Fig. 8.. Regulation of tumorigenesis and gene expression by AKAP95 requires its condensation with proper biophysical properties.

a-f, MDA-MB-231 transduced with control or AKAP95 shRNA #1 (KD) and vector or FLAG-HA-tagged full-length AKAP95 WT or mutants. n = 3 biological repeats for a-f, except n = 4 biological repeats for e. a, Immunoblotting of total cell lysates. b, Colony formation assays.
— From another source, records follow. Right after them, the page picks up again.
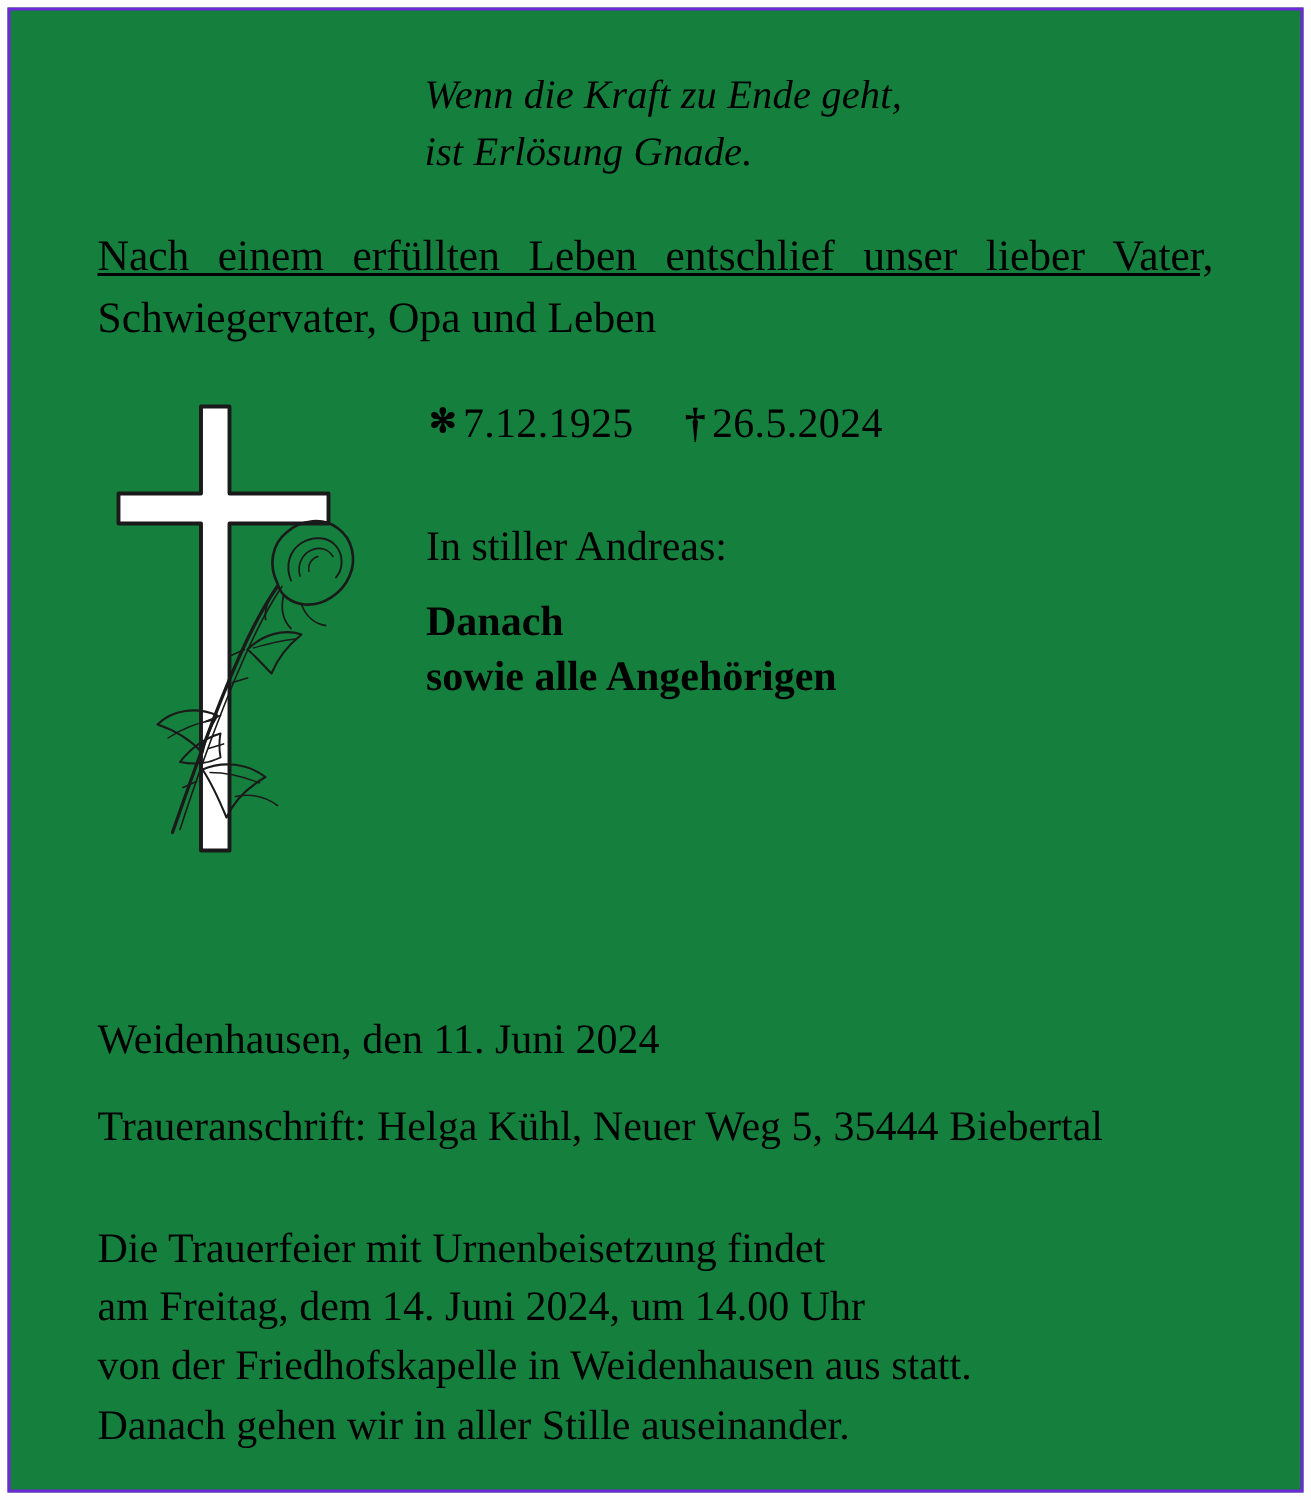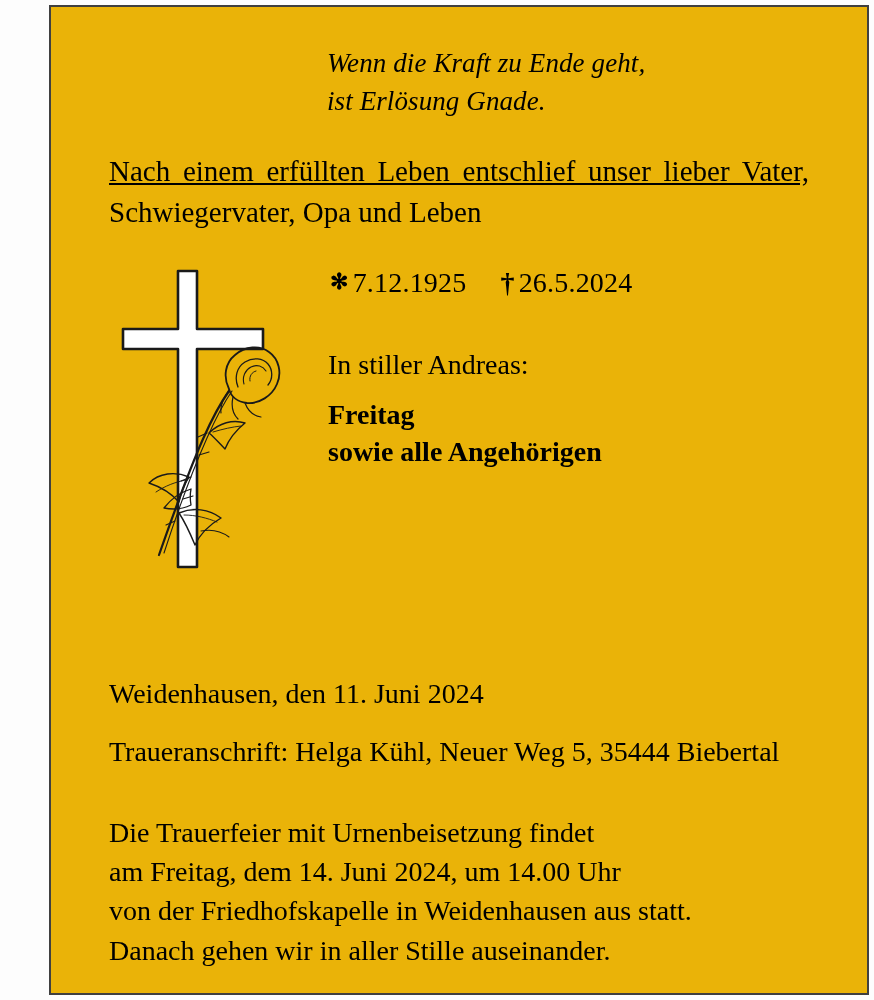--- a/index.html
+++ b/index.html
@@ -28,10 +28,9 @@
     top: 5px;
     right: 5px;
     bottom: 5px;
-    border: 2px solid #404040;
-    background: #eab308;
+    border: 2px solid #6d28d9;
+    background: #15803d;
     box-sizing: border-box;
-    margin-left: 44px;
   }
 
   .inner {

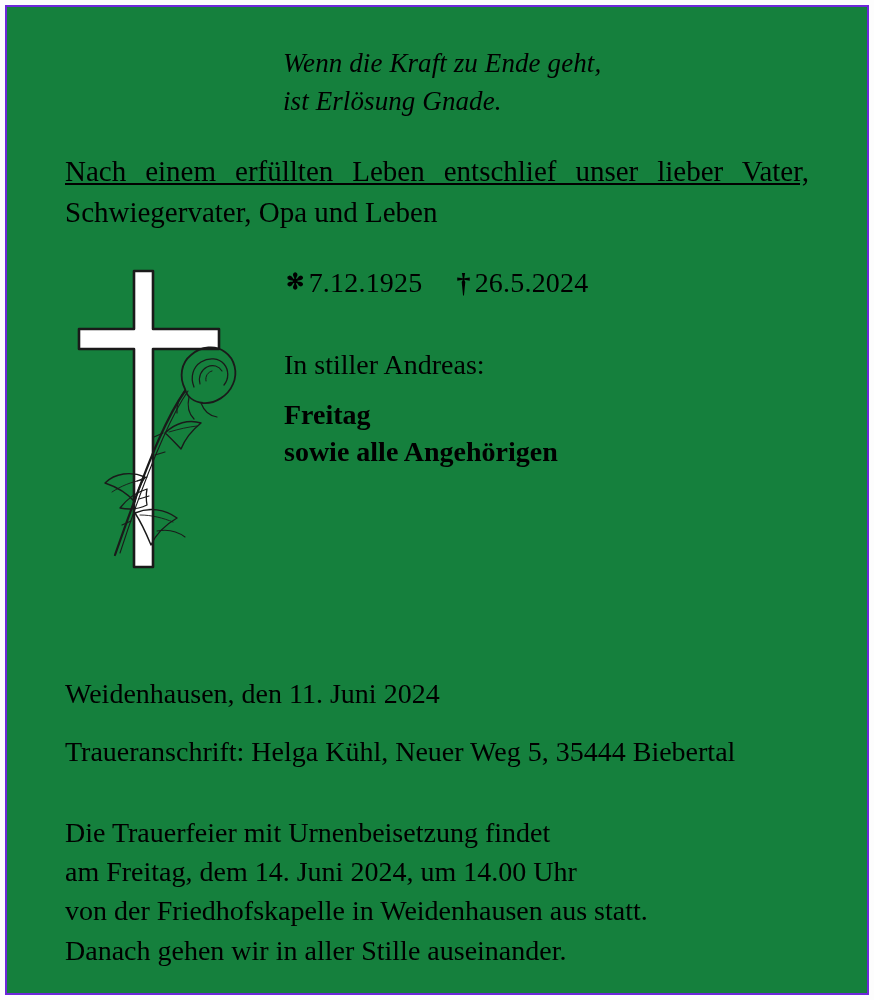--- a/index.html
+++ b/index.html
@@ -213,7 +213,7 @@
           <div class="mourn-head">In stiller Andreas:</div>
 
           <div class="mourners">
-            <span class="m-line">Freitag</span>
+            <span class="m-line">Danach</span>
             <span class="m-line">sowie alle Angehörigen</span>
           </div>
         </div>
Left, colony numbers as mean ± SD. Right, images of cells stained with crystal violet. c, Growth of cultured cells, as mean ± SD. d, Relative SMAD6 mRNA level were determined by RT-qPCR and normalized to GAPDH, as mean ± SD. e,f, RT-PCR for ratios for intron 1-retained over -spliced CCNA2 (e) and exon-included over -skipped RPUSD3 transcripts, as mean ± SD. g-k, MYC-transduced Akap95 KO MEFs transduced with vector or HA-tagged full-length AKAP95 WT or mutants. g, Immunoblotting of total cell lysates. Repeated 3 times. h, Left, percentage of SA-beta-gal-positive cells as mean ± SD (n = 3 different images of MEFs from two embryos). Right, images from KO MEF 1. i, Relative mRNA levels of indicated genes with related functions at bottom by RT-qPCR and normalized to Gapdh, as mean ± SD (n = 3 independent experiments). * or ** between vec and WT, WT and YS, WT and YF, except for Plk1, for which * only between vec and WT, WT and YF. *P<0.05, **P<0.01. j, Heatmap showing relative alternative splicing with PSI changes in MYC-transduced KO MEFs expressing indicated constructs (2 embryos each). Also see Supplementary Table 2e. k, Sashimi plot showing Aamdc alternative splicing that was rescued by introduction of AKAP95 WT, but not but the mutant, and RT-PCR for the inclusion of the alternative exon as mean ± SD (n = 4 biological replicates pooled from 2 embryos each). l, Diagram showing impact of material properties of AKAP95 WT and mutants on gene regulation and tumorigenesis. P values by two-sided Student’s t-test for c and one-way ANOVA followed by Tukey’s post hoc test for all other analyses. Uncropped blots and statistical source data are provided as in source data fig 8.